As many of you are well aware through recent Microsoft Blog postings, the Connect forum and the Symantec KB Article 16949 there is an issue with space not being reclaimed by the Exchange 2010 store when objects are deleted or truncated. This impacts many scenarios some of which are prevalent when archiving.
Before we get into too much detail here's the good news - Microsoft have fixed this issue and it's available on request. For the fix go to http://support.microsoft.com/kb/2621266 .
This is an interim update (IU) and will hopefully be made available in an upcoming Rollup Update (RU) for Exchange Server 2010 SP2. There are something's to note for the fix, once installed it won't magically reclaim all space, there are undefined deletion thresholds that have to been passed before the online defrag attempts to reclaim the space. So don't install the IU and immediately expect to see the space reclaimed, apply the fix and over a number of days the available space should start to grow (see what to do next later for alternatives).
So the question you all want to ask...what space do I get back?
Well that depends on a number of parameters and what portions of Enterprise Vault functionality that you are using.
Let's first look at Journaling...
Where an Exchange 2010 SP1 database is hosting a journal mailbox being processed by Enterprise Vault the EDB (Exchange database) file continued to grow. This is because in some circumstances the object being deleted was never cleaned up by the Exchange store. This has been fixed and the space of the deleted item (whitespace) will be made available for re-use. Therefore once Enterprise Vault removes the item from the store it will shortly be available for re-use again and new mail arriving.
Now mailbox archiving...
This isn't so clear cut as journaling as there are a number of considerations:
- Shortcut policy settings
- Size of email messages
- Number of messages containing attachments
The Exchange fix will reclaim all the space an attachment was consuming when removed during shortcut creation. However, the amount of space reclaimed during shortcut creation depends on the size of the item and the shortcut policy settings.
In testing the amount of database space reclaimed for average sized messages (75kb) is 46%. This is based on a shortcut creation policy including the banner, link to archived item and keeping 1000 characters from the body.

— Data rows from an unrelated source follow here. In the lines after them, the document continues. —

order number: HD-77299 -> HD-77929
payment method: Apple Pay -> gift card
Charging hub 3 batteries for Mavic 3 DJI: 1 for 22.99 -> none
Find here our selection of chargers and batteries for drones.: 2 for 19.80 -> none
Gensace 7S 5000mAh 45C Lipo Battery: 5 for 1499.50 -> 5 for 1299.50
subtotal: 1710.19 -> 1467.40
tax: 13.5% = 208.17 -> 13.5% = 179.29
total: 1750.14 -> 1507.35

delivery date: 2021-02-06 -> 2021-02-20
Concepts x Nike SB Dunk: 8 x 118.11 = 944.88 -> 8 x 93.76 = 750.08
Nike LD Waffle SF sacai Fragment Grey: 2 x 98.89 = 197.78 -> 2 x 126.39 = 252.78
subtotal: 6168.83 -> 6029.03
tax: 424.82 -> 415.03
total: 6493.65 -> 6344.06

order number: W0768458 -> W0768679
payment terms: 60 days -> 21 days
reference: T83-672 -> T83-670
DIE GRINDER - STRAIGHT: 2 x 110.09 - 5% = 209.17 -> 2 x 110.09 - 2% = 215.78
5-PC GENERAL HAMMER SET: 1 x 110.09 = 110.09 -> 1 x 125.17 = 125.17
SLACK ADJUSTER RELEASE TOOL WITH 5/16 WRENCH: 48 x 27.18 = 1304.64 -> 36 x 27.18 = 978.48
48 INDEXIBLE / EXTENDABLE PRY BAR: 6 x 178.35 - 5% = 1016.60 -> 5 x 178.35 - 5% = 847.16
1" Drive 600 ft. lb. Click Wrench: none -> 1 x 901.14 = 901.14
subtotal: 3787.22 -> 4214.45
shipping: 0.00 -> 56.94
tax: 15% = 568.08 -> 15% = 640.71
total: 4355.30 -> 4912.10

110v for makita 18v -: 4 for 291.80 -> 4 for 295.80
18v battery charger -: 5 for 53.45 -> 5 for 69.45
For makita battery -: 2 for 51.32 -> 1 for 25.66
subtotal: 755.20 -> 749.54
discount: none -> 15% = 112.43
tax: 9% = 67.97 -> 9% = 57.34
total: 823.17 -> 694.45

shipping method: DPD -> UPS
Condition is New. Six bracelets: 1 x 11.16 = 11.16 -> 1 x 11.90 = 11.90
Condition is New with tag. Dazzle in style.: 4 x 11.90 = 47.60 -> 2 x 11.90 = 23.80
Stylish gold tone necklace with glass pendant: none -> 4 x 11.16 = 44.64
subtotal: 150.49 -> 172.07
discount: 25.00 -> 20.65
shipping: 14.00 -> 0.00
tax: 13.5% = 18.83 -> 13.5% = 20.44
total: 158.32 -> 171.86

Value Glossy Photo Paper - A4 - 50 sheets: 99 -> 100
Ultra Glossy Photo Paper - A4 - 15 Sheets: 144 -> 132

- For example, archiving 10,000 average sized messages reclaimed 321.26MB in the database and the mailbox statistics showed a reduction in mailbox size of 692.82MB.
- Importantly the database file did not grow during the archiving process. For comparison without the fix installed the same test grew the database file by 128MB.
In testing the amount of space reclaimed for average sized messages with attachments (75kb message plus one 150kb attachment) is 83%. This is based on a shortcut creation policy including the banner, link to archived item, links to attachments and keeping 1000 characters from the body.
- For example, archiving 10,000 average sized messages with attachments reclaimed 1.74GB in the database and the mailbox statistics showed a reduction in mailbox size of 2.1GB.
- Again as with the previous test the database file did not grow and remained the same size. For comparison without the fix installed the database file remained the same size but consumed 79MB of the originally available 118MB space leaving only 39MB free.
What to do next?
1. Go and request the IU from Microsoft.
2. Install the IU on your Exchange servers hosting the MBX role.
3. Consider creating new mailbox databases to host journaling and user mailboxes. Why do this? Well the existing work around was to move mailboxes periodically to a new database. Doing this one last time means that you start from a clean DB with the working fix. You can then delete the old DBs and get back the maximum amount of disk space.
4. Continue to monitor the available new mailbox space (get-mailboxdatabase -status | ft Name, AvailableNewMailboxSpace)
5. Check and revise your shortcut deletion strategy to potentially recover further space.